++++ MATERIAL FOR THIS EXERCISE

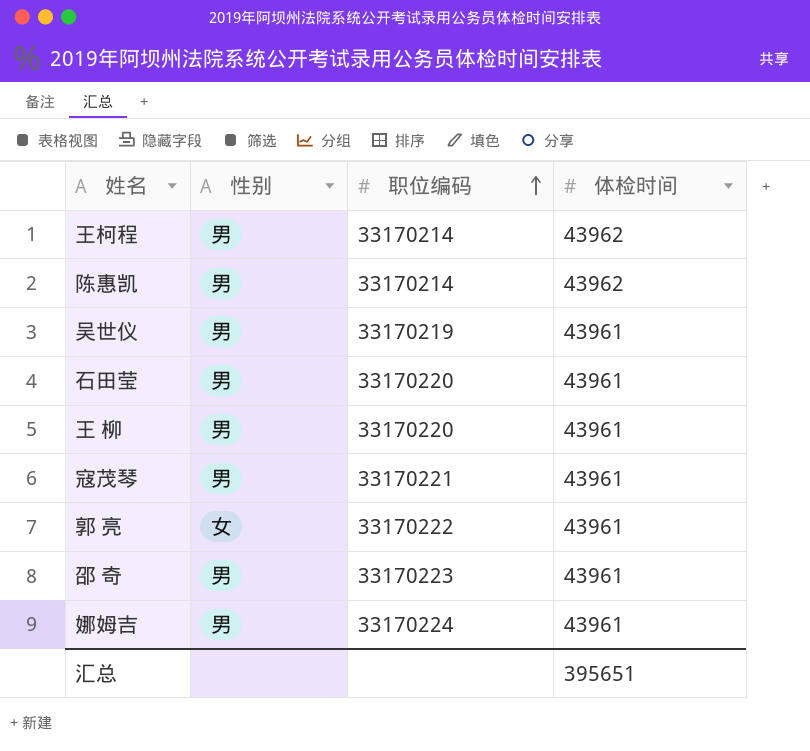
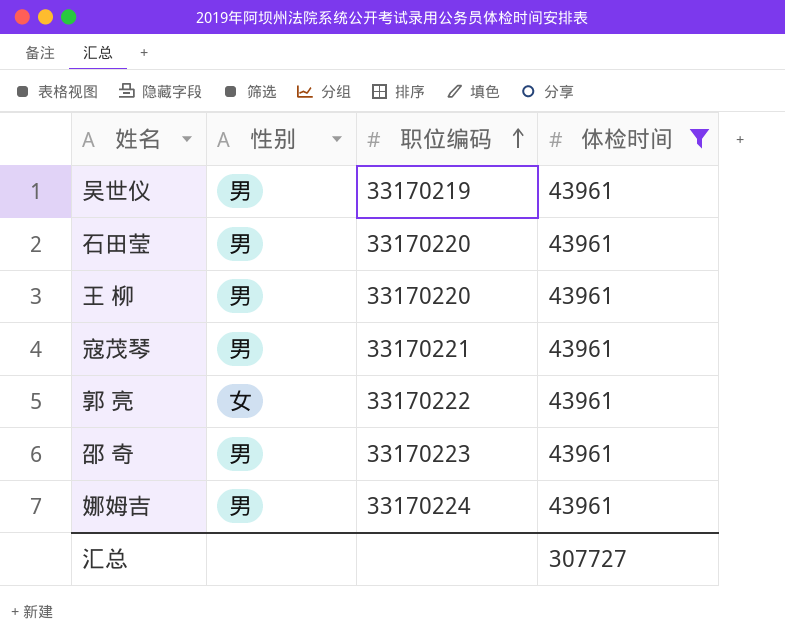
filter: none -> 体检时间 = 43961
汇总 | 体检时间: 395651 -> 307727

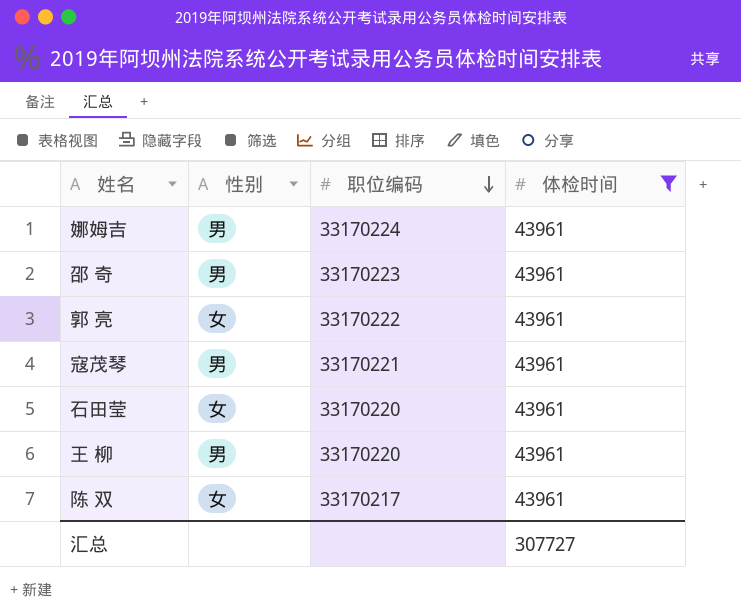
row order: 职位编码 ascending -> 职位编码 descending
row 吴世仪: 男 | 33170219 | 43961 -> none
石田莹 | 性别: 男 -> 女
row 陈 双: none -> 女 | 33170217 | 43961

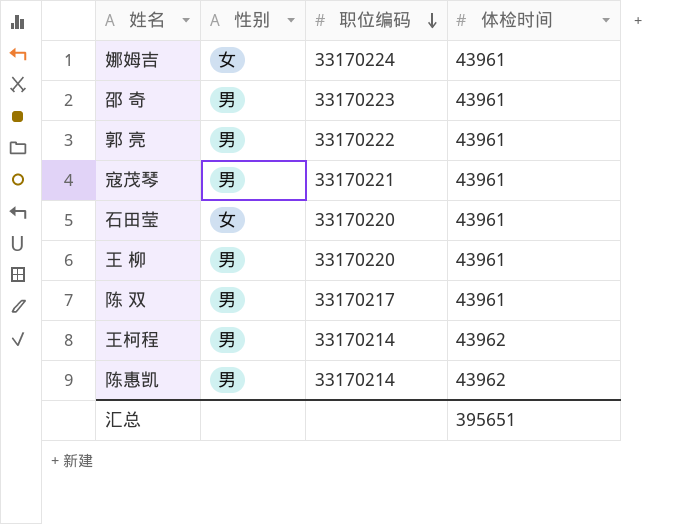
filter: 体检时间 = 43961 -> none
娜姆吉 | 性别: 男 -> 女
郭 亮 | 性别: 女 -> 男
陈 双 | 性别: 女 -> 男
汇总 | 体检时间: 307727 -> 395651

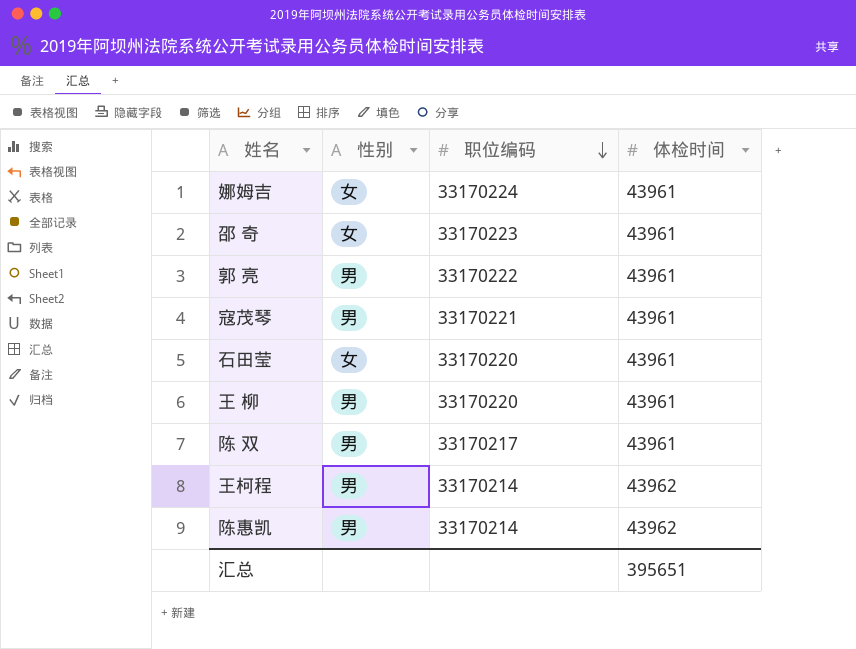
邵 奇 | 性别: 男 -> 女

++++++++

### YOUR TASK
The answer must consist of every line above that contains the word "none".

### FINAL ANSWER
filter: none -> 体检时间 = 43961
row 吴世仪: 男 | 33170219 | 43961 -> none
row 陈 双: none -> 女 | 33170217 | 43961
filter: 体检时间 = 43961 -> none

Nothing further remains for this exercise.